### [Your objective]
Find the lines of the listing that contain the string "container", and return them.

### [Available data]
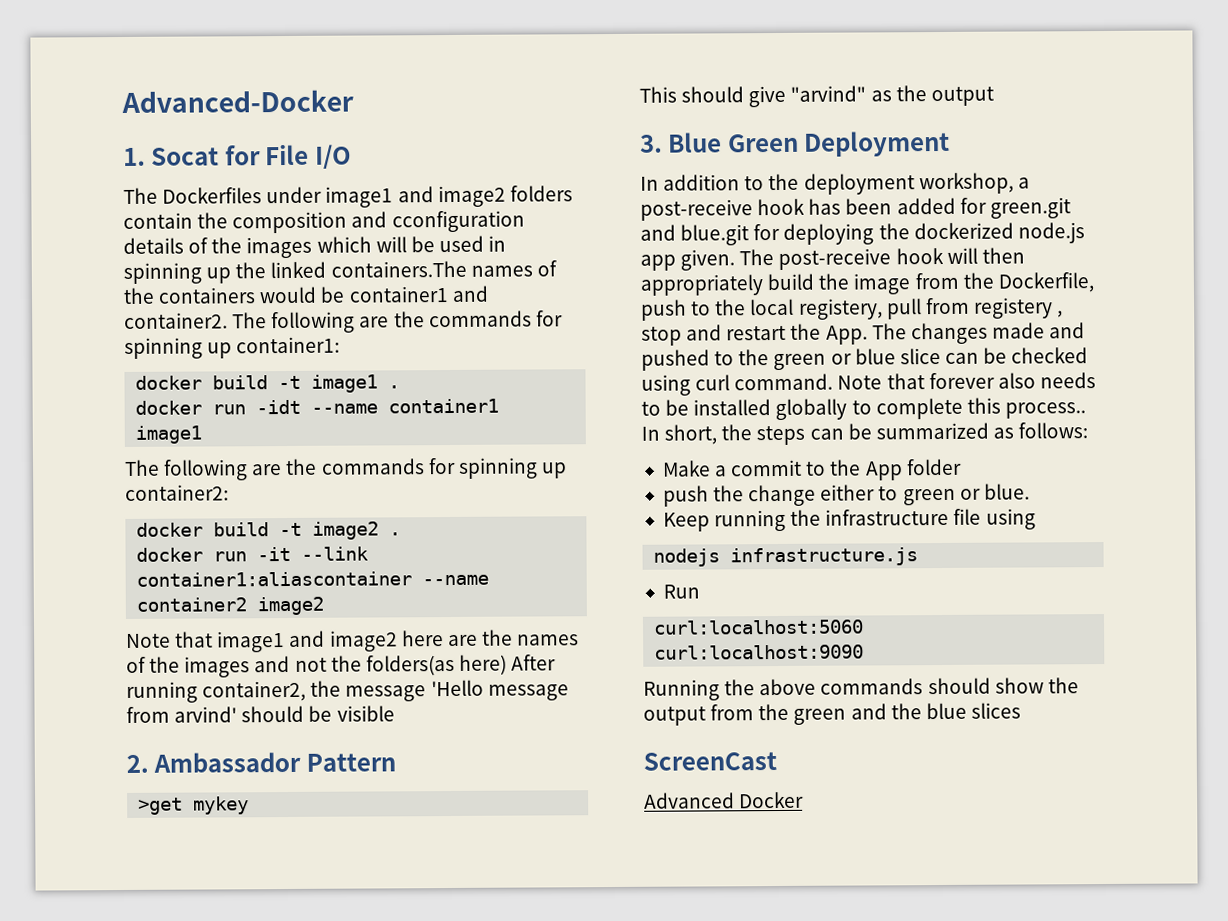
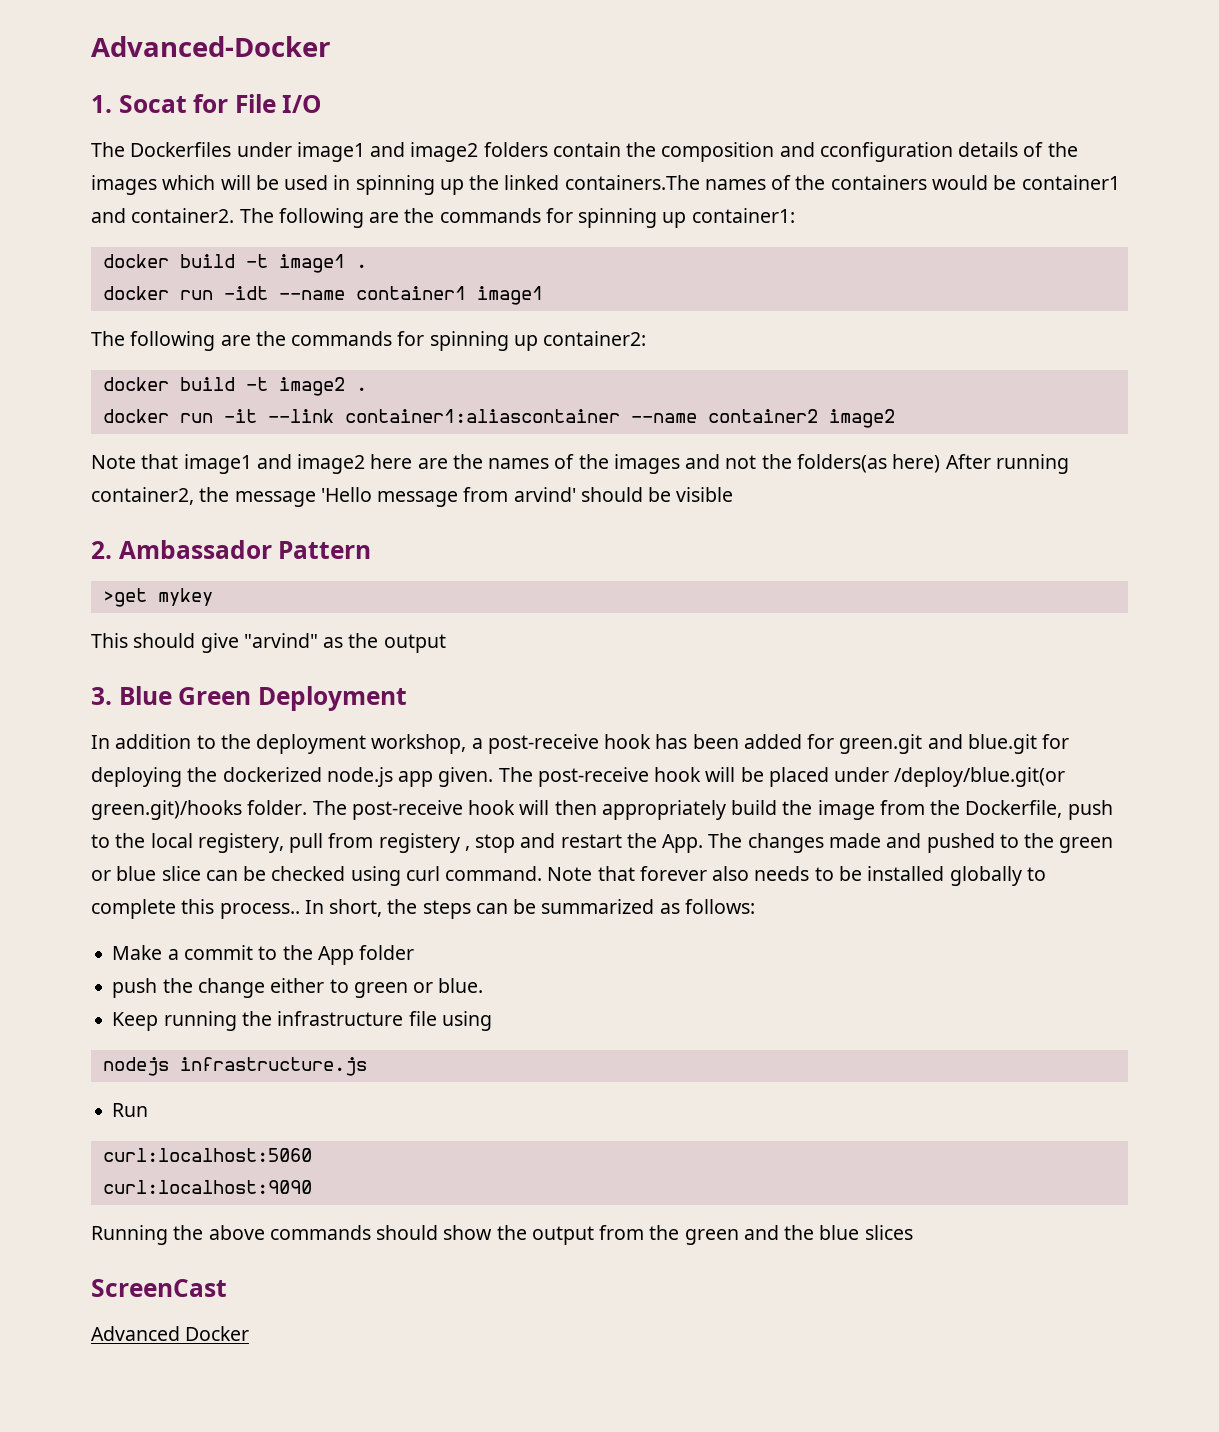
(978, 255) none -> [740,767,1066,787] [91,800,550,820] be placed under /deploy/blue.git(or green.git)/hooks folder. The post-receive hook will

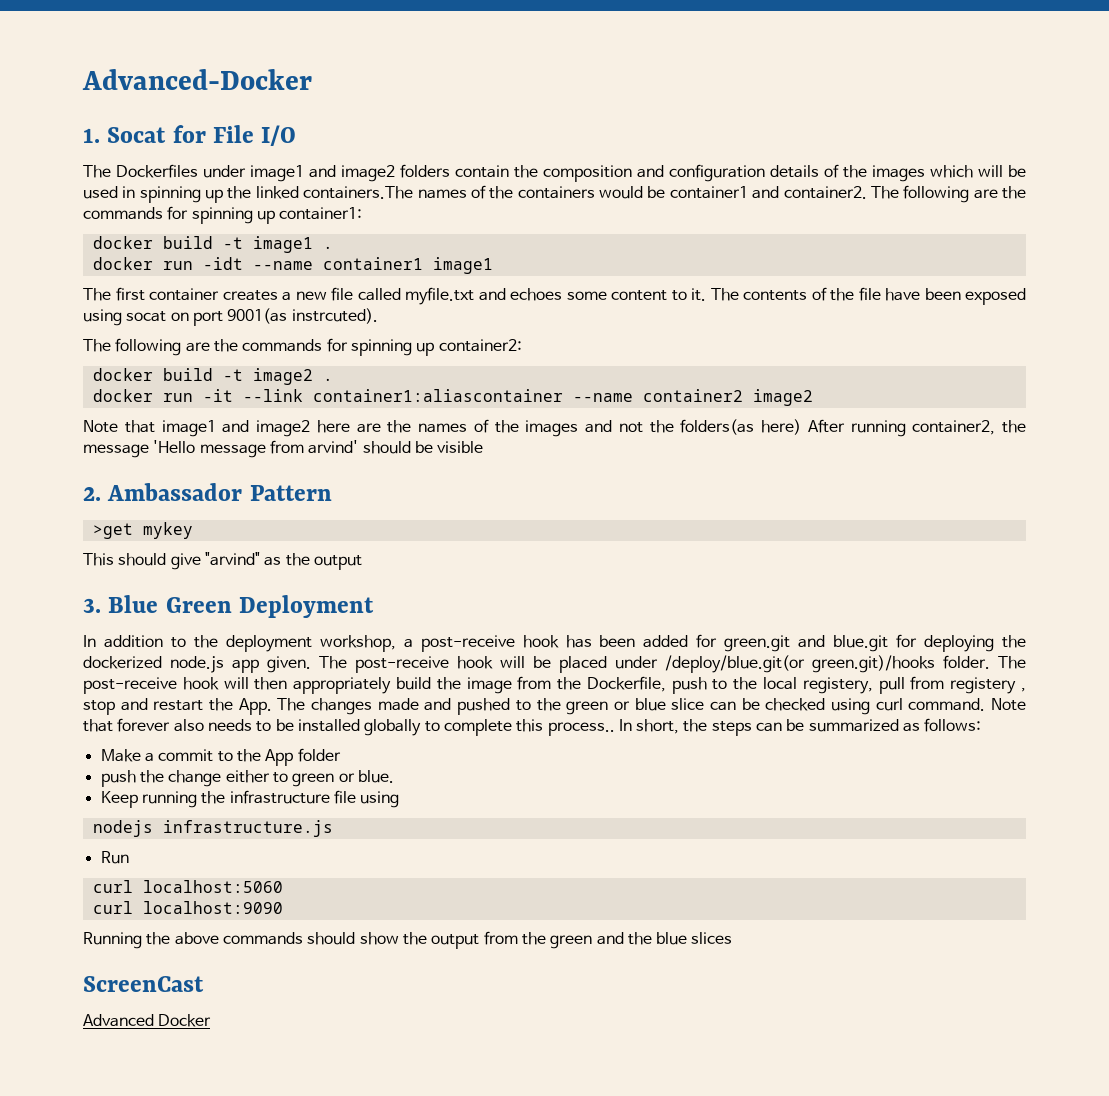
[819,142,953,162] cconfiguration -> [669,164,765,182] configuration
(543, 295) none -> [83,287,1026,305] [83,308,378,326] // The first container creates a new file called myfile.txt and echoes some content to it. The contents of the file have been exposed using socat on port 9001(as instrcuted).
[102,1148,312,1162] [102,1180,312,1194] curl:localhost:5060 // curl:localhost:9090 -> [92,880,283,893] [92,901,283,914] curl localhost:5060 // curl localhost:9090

* * *

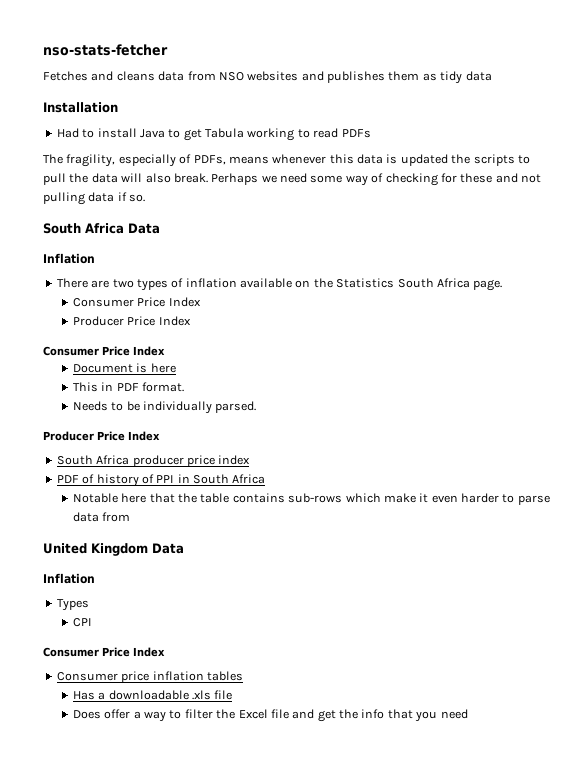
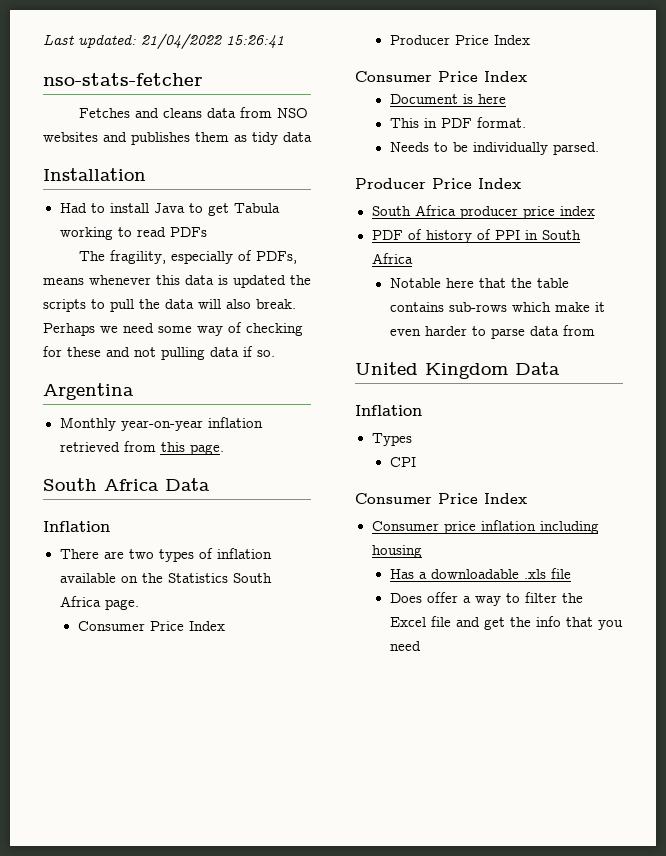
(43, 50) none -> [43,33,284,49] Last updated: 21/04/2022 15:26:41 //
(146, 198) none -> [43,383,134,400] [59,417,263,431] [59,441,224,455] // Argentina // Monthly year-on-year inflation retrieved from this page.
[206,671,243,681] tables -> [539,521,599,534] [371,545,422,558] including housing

...

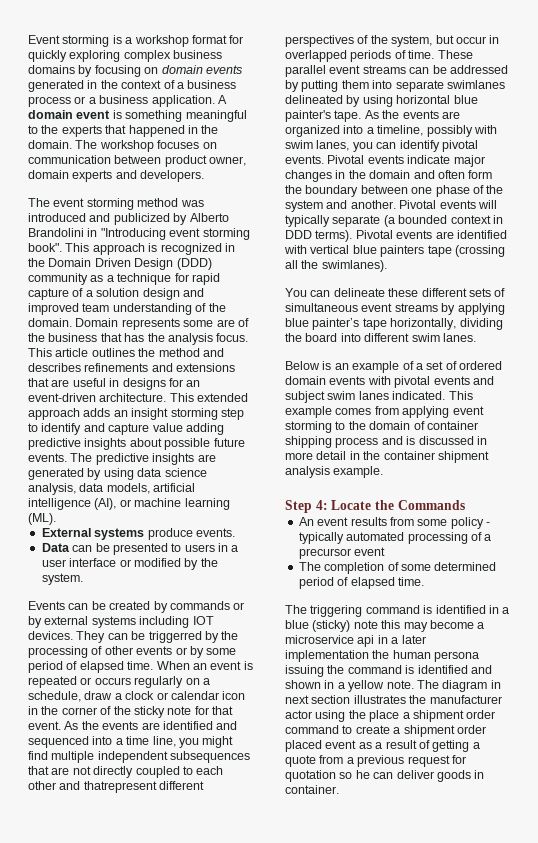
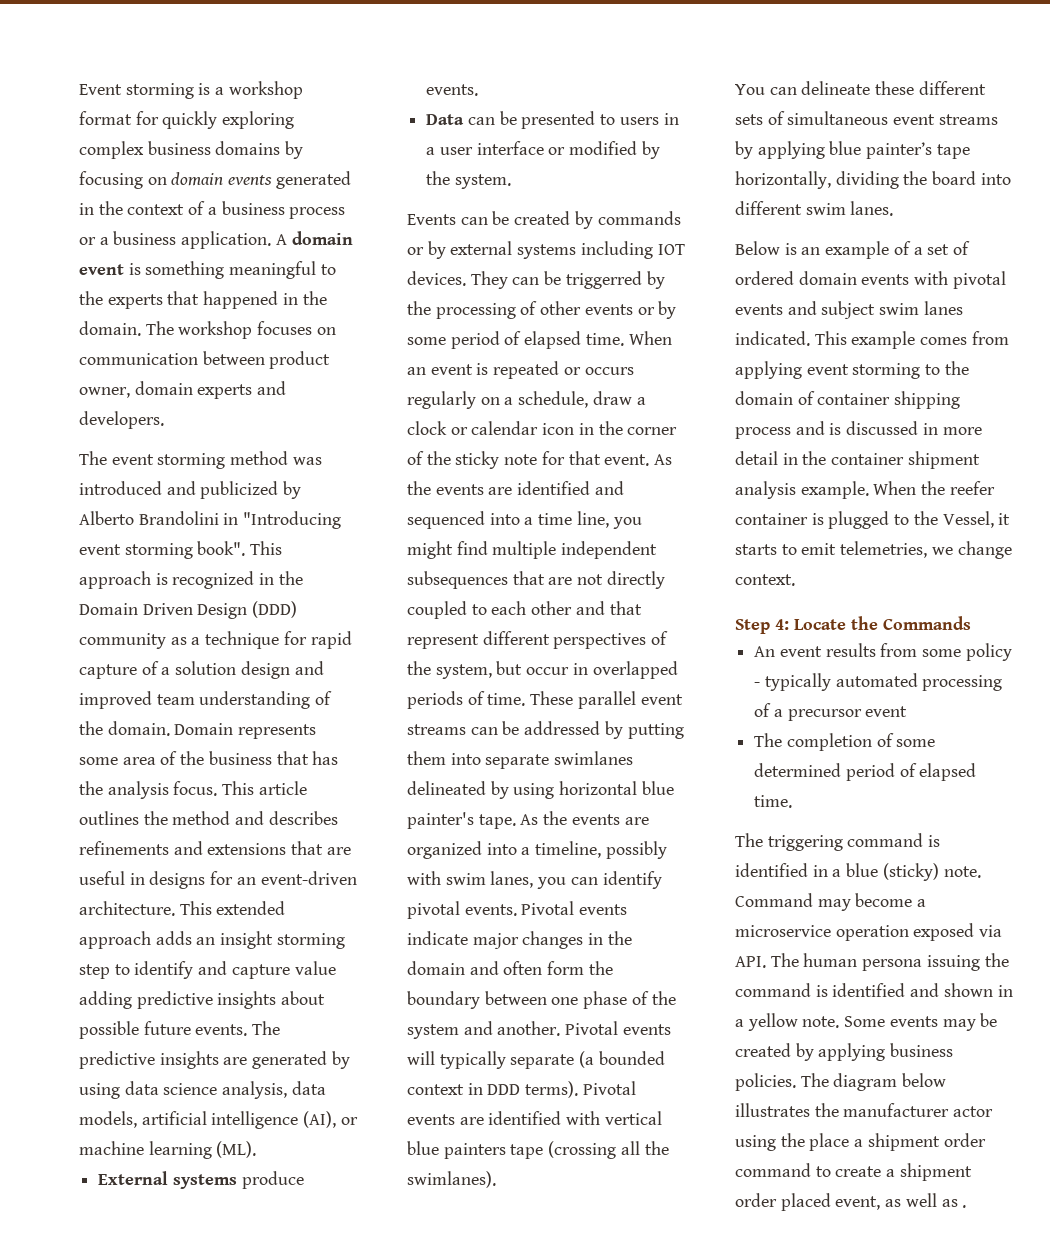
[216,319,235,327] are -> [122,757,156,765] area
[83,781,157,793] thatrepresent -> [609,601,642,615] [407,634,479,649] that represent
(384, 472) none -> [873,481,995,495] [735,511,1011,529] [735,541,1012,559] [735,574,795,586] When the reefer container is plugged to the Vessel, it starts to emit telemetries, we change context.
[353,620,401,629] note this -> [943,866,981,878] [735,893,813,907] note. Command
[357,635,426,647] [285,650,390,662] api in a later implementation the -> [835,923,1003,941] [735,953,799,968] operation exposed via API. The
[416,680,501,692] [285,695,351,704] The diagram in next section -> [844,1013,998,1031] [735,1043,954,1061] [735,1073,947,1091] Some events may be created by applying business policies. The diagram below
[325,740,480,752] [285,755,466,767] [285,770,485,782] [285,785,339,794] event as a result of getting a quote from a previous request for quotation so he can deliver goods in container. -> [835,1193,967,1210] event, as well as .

### [Output for this task]
(543, 295) none -> [83,287,1026,305] [83,308,378,326] // The first container creates a new file called myfile.txt and echoes some content to it. The contents of the file have been exposed using socat on port 9001(as instrcuted).
(384, 472) none -> [873,481,995,495] [735,511,1011,529] [735,541,1012,559] [735,574,795,586] When the reefer container is plugged to the Vessel, it starts to emit telemetries, we change context.
[325,740,480,752] [285,755,466,767] [285,770,485,782] [285,785,339,794] event as a result of getting a quote from a previous request for quotation so he can deliver goods in container. -> [835,1193,967,1210] event, as well as .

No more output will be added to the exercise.